Vail Resorts' Winter Report
Eric is a member of The Motley Fool Blog Network -- entries represent the personal opinion of the blogger and are not formally edited.
You may have noticed an unusually warm winter this year. Vail Resorts (NYSE: MTN) noticed it too.
On January 6th the company issued a press release of Ski Season Metrics for the winter season detailing the effects of the weather on Vail.
For the first time in thirty years, the ski resort company will not have adequate snowfall to open the back bowls in Vail. Those back bowls had 38 feet of snow last year, and are legendary among skiers.
The lack of snow has not stopped the company from increasing its revenues 0.6% at the lifts this season and getting 0.9% more revenues at ski school. What it has stopped, is skiing.
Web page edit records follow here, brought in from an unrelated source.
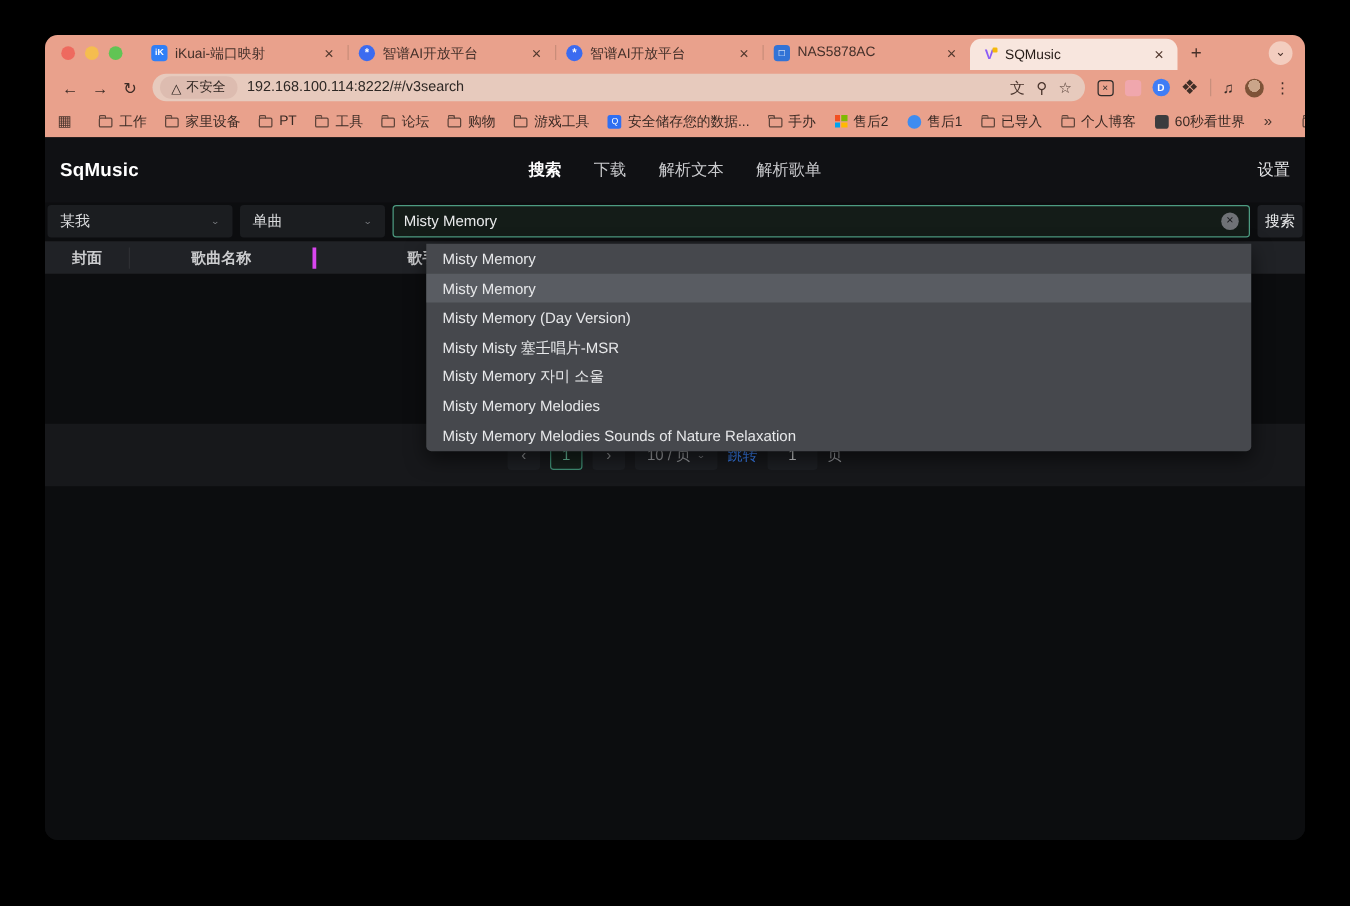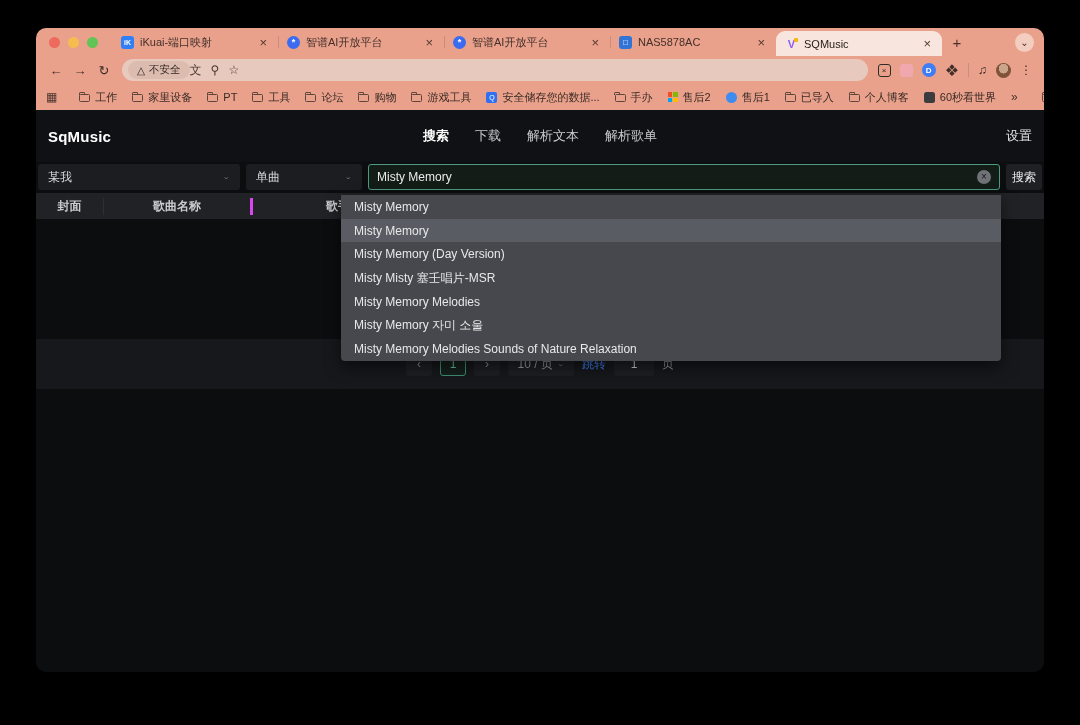"192.168.100.114:8222/#/v3search" span.urltext { html: none -> <span>192.168.100.114:8222/#/v3search</span> }
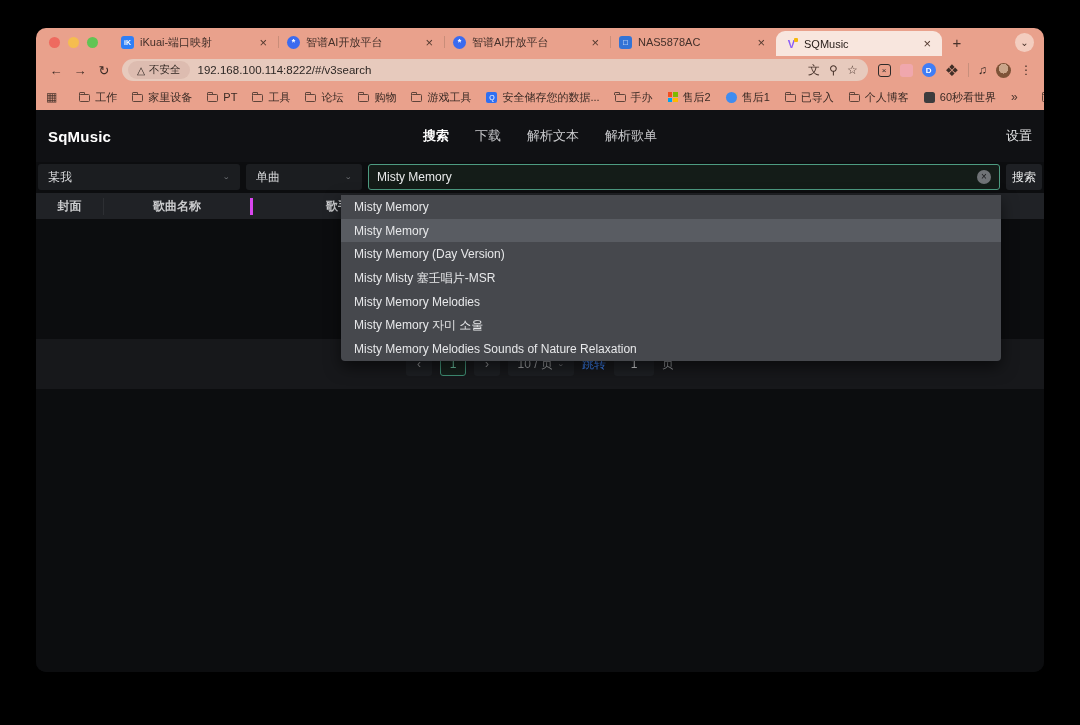"某我" .sel-source { width: 202px -> 148px }
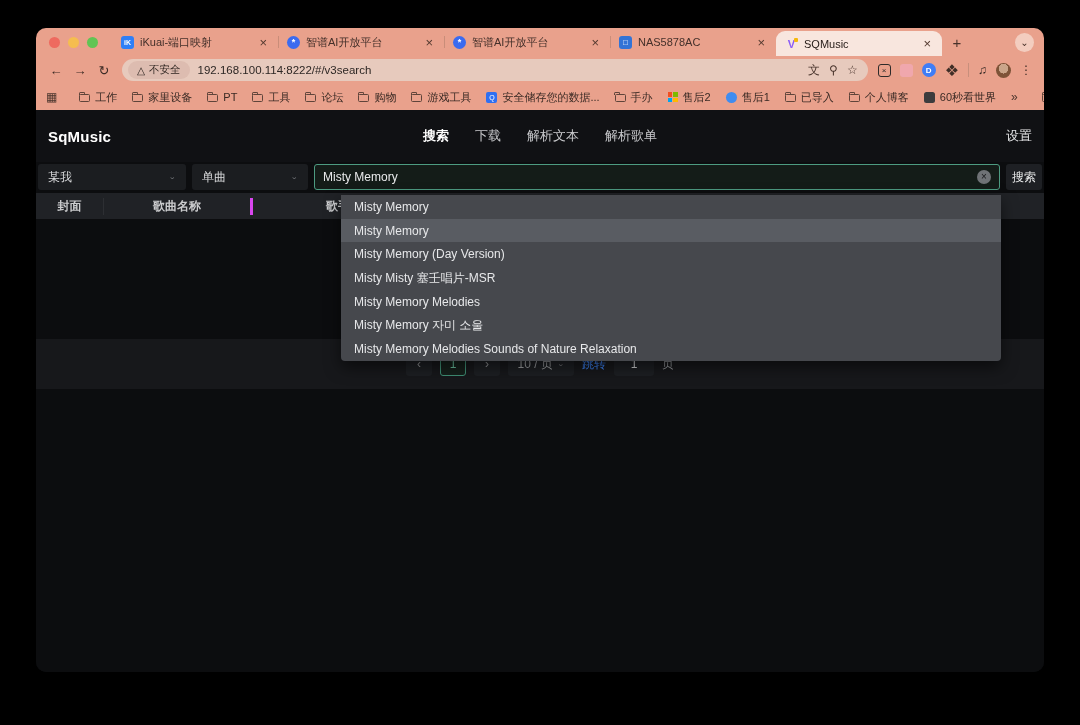"Misty Memory Melodies" div.sugg { order: before "Misty Memory 자미 소울" -> after "Misty Memory 자미 소울" }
Skier visits at the company’s six properties are down 15% this season.
Vail resorts does not seem to be noticing a difference in its top line at the slopes, but anyone on the slopes will quickly notice that skiing is getting more expensive and that less people are doing it.
The fewer people part is great news if you can spare the extra money. Everyone’s least enjoyable part about skiing is all the other people out there trying to do it with you. Getting crashed into or constantly avoiding crashing in to other people adds a lot of complications to something that is supposed to be a vacation activity –not a déjà vu of the morning rush hour commutes you traveled to forget.
There is still plenty of snow at Vail’s resorts even if those back bowls are closed. A quick perusal shows that Vail Colorado has a 22” base, Beaver Creek has a 28” base, Breck has a 35” base, Keystone a 23” base, Northstar California an 18” base, and that the Heavenly Lake Tahoe resort has an 18” base. What remains to be seen is the quality of that snow. At Northstar California for example, temperatures are forecast to hit 49 degrees with full sunshine on Monday, which may make for a slushy mess.
To non-skiers, 49 degrees and sunny in January is great weather. Casual skiers who can no longer afford to visit a resort can at least enjoy things like Vitamin D, a lack of road salt on their cars, and the ability to continue to enjoy ice cream outside. Vail still seems to be attracting enough well-to-do die hards at the slopes to be enjoying its winter as well.
The author does not own any financial interest in the company mentioned. Forward looking statements in the article are the author's opinion, and no guarantee can be provided of their future validity.